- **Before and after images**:
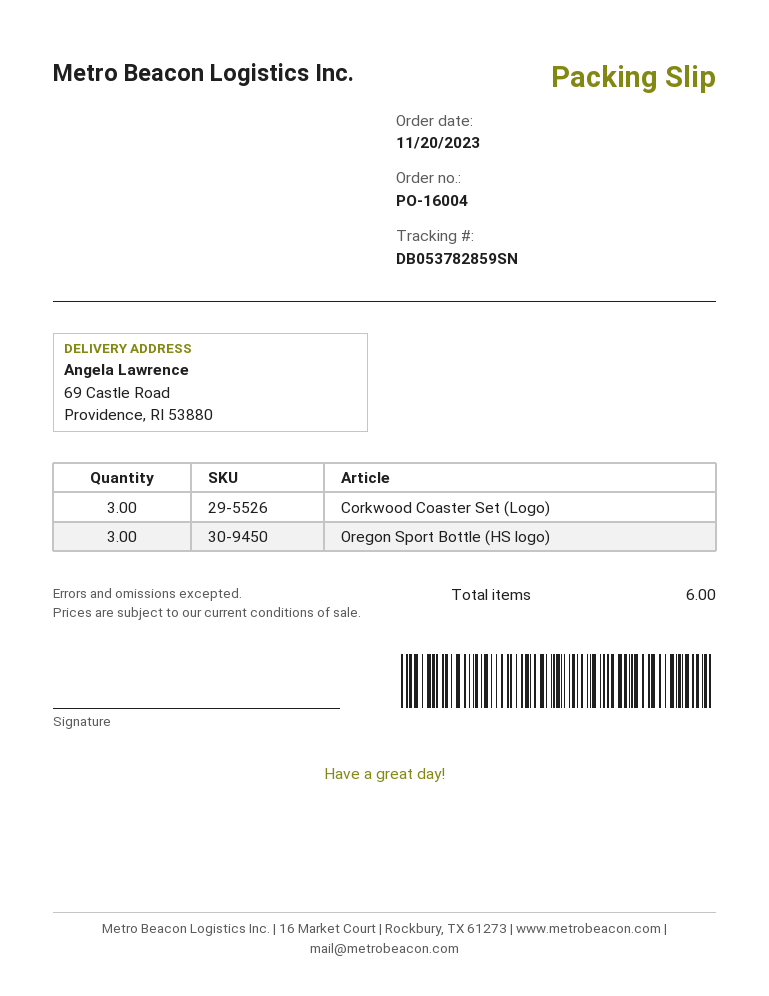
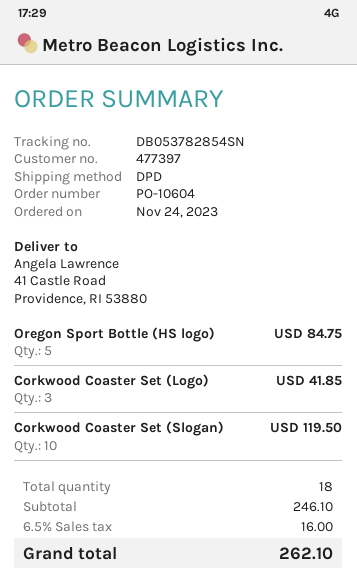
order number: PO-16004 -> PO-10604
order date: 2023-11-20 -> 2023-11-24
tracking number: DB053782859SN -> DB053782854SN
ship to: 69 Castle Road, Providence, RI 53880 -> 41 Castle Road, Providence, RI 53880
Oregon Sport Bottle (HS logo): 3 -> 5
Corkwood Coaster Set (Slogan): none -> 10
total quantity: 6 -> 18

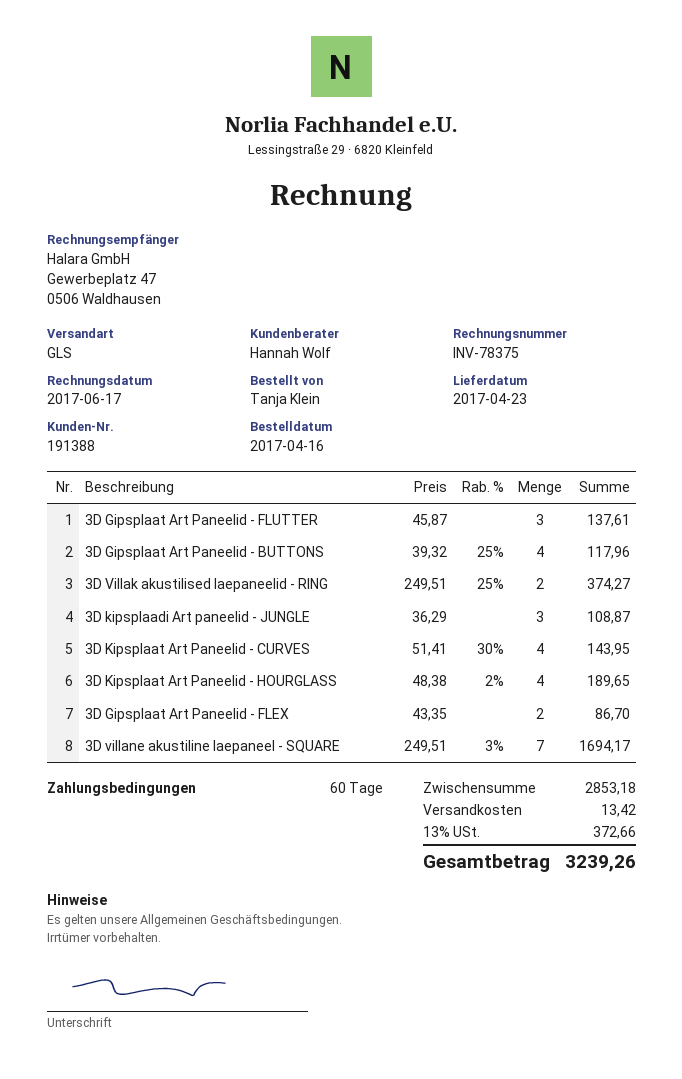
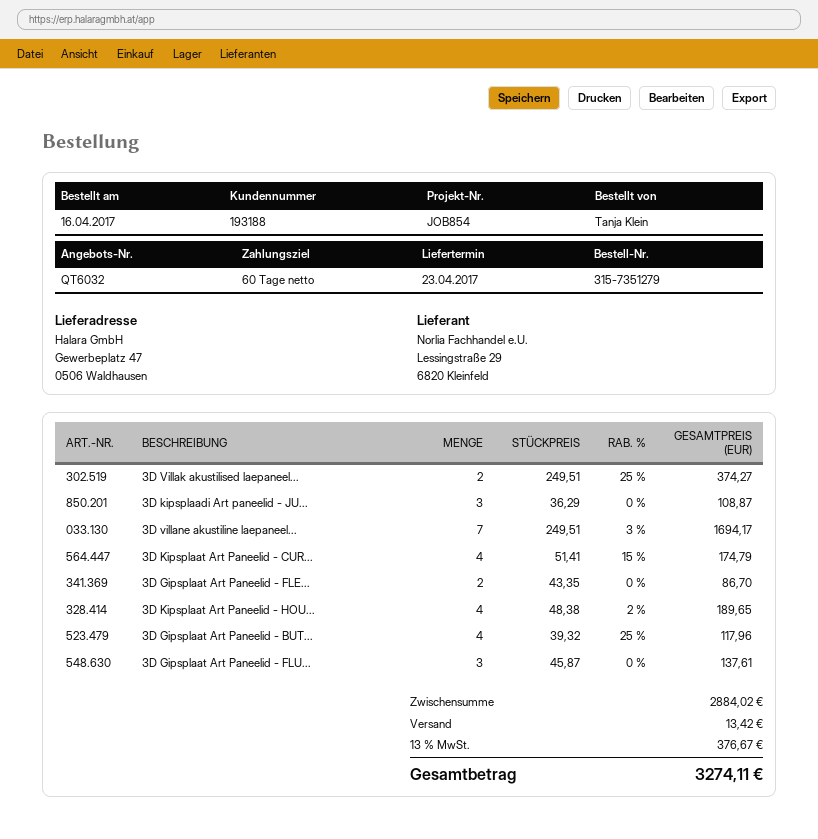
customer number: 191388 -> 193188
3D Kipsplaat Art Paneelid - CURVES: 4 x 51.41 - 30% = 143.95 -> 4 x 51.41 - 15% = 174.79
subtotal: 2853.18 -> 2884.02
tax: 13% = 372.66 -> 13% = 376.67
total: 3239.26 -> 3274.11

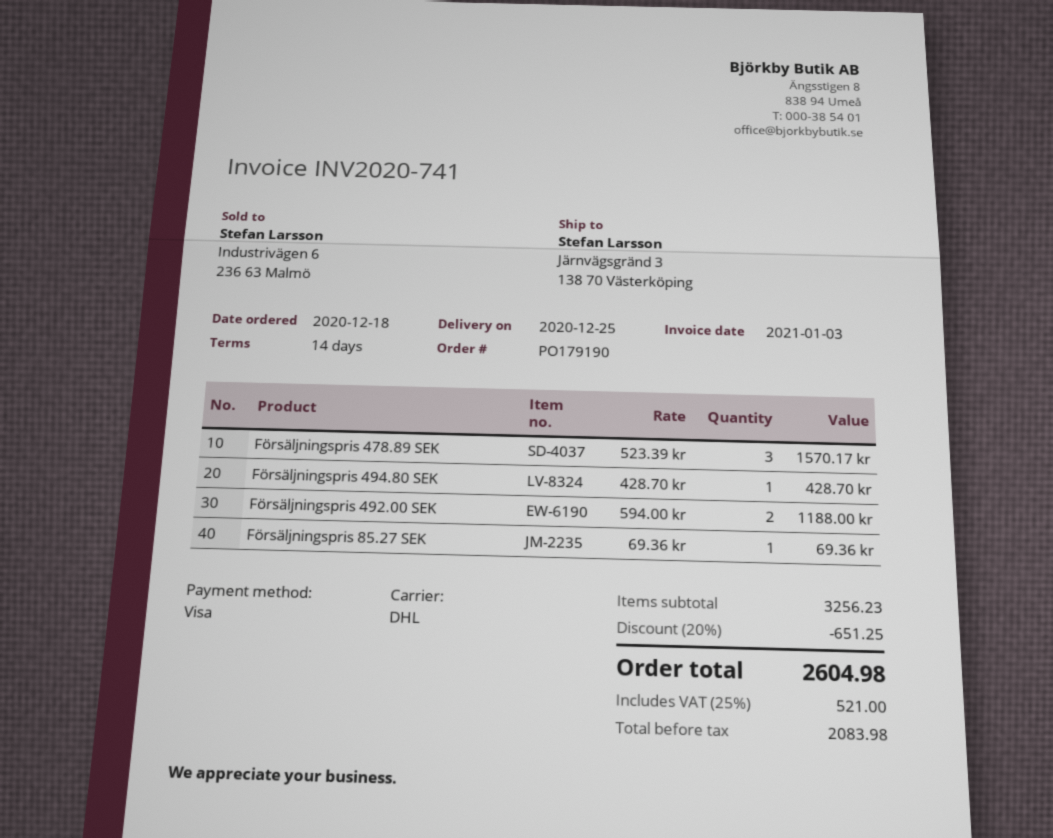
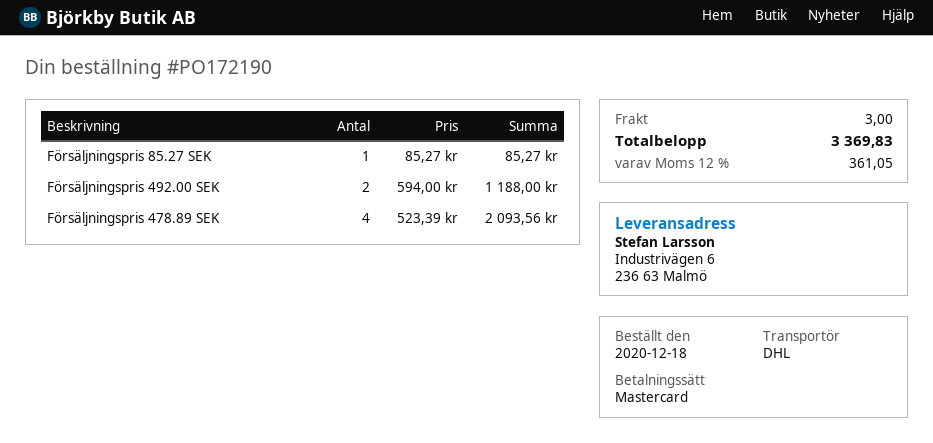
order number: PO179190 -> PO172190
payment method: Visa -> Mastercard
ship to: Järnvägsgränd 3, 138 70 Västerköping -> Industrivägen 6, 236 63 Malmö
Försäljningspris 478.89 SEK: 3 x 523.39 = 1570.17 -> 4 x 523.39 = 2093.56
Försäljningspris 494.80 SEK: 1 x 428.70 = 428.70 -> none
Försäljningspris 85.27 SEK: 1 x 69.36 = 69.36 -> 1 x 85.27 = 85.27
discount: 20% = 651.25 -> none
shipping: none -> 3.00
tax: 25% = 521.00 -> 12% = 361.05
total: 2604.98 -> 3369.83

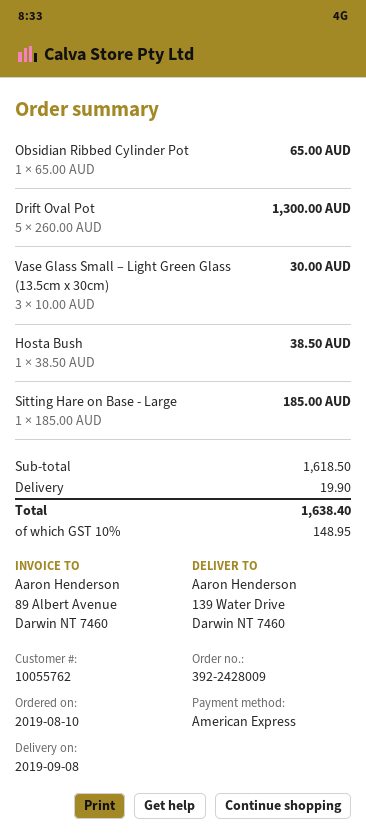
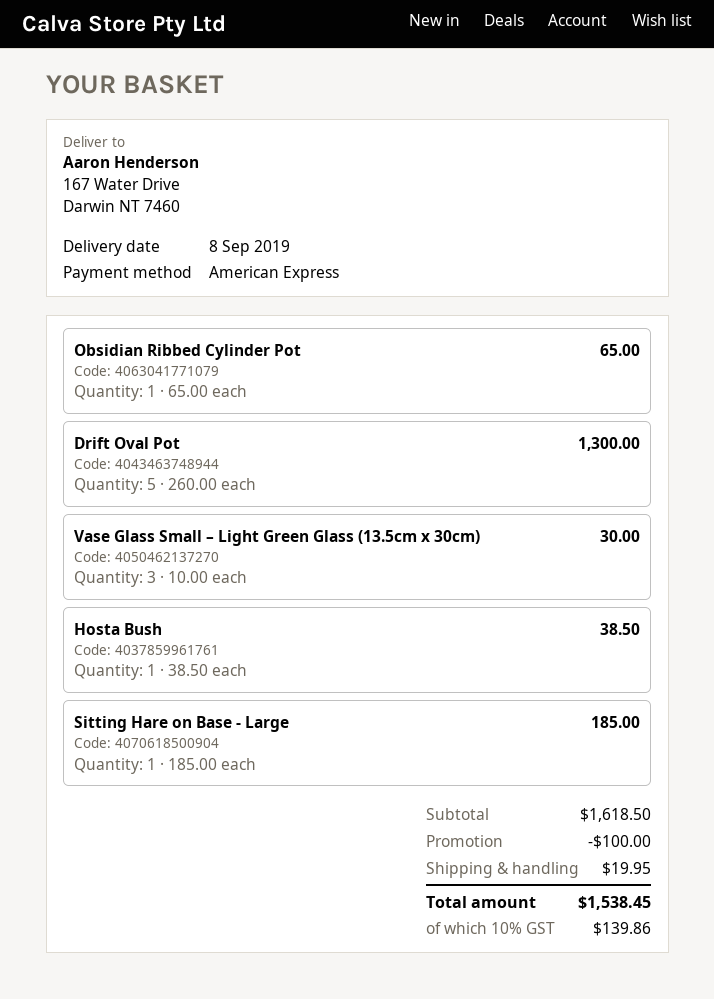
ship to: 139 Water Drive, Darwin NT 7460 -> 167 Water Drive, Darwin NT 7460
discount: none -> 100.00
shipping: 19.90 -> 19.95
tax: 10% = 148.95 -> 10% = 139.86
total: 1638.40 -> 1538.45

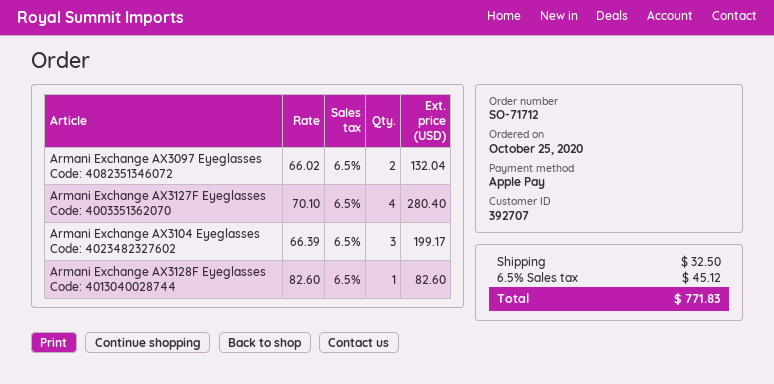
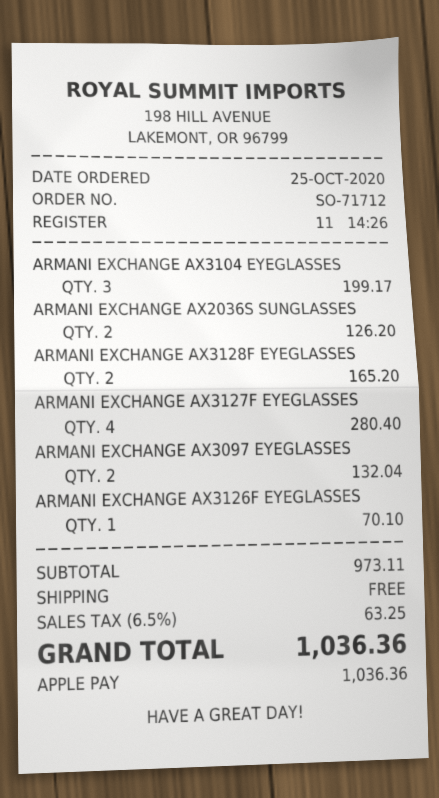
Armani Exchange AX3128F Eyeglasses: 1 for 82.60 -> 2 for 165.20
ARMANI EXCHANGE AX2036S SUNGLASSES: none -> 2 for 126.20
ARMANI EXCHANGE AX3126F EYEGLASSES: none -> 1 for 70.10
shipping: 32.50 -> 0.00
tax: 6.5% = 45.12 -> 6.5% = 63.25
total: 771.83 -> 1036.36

- **Exercise**: Extract every line above containing the word "number".

- **Task response**:
order number: PO-16004 -> PO-10604
tracking number: DB053782859SN -> DB053782854SN
customer number: 191388 -> 193188
order number: PO179190 -> PO172190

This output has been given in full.